(Difference listings)
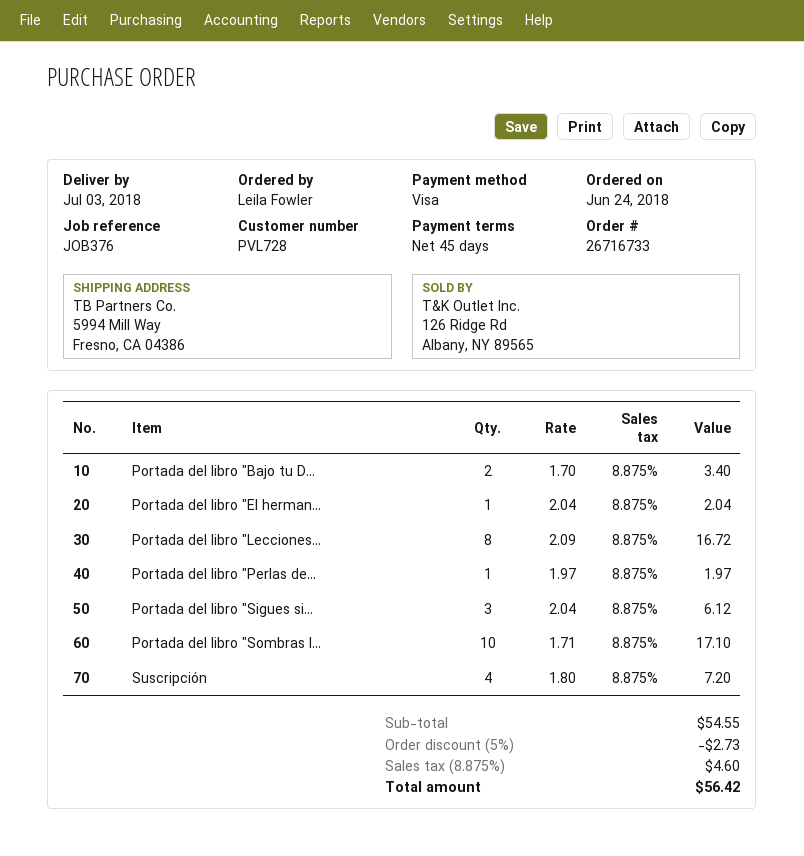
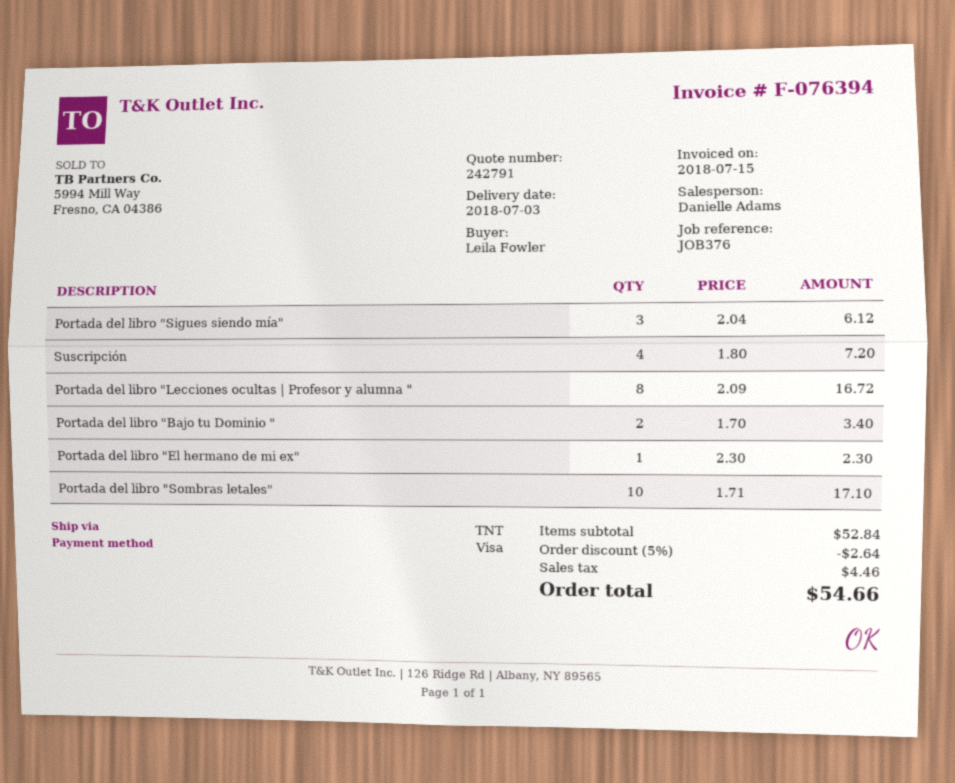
Portada del libro "El herman...: 1 x 2.04 = 2.04 -> 1 x 2.30 = 2.30
Portada del libro "Perlas de...: 1 x 1.97 = 1.97 -> none
subtotal: 54.55 -> 52.84
discount: 5% = 2.73 -> 5% = 2.64
tax: 4.60 -> 4.46
total: 56.42 -> 54.66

### Task requirements
Starting with the line that contains "subtotal: 54.55 -> 52.84", restate every line through the end of the records above, exactly and with no other lines.

### Exercise response
subtotal: 54.55 -> 52.84
discount: 5% = 2.73 -> 5% = 2.64
tax: 4.60 -> 4.46
total: 56.42 -> 54.66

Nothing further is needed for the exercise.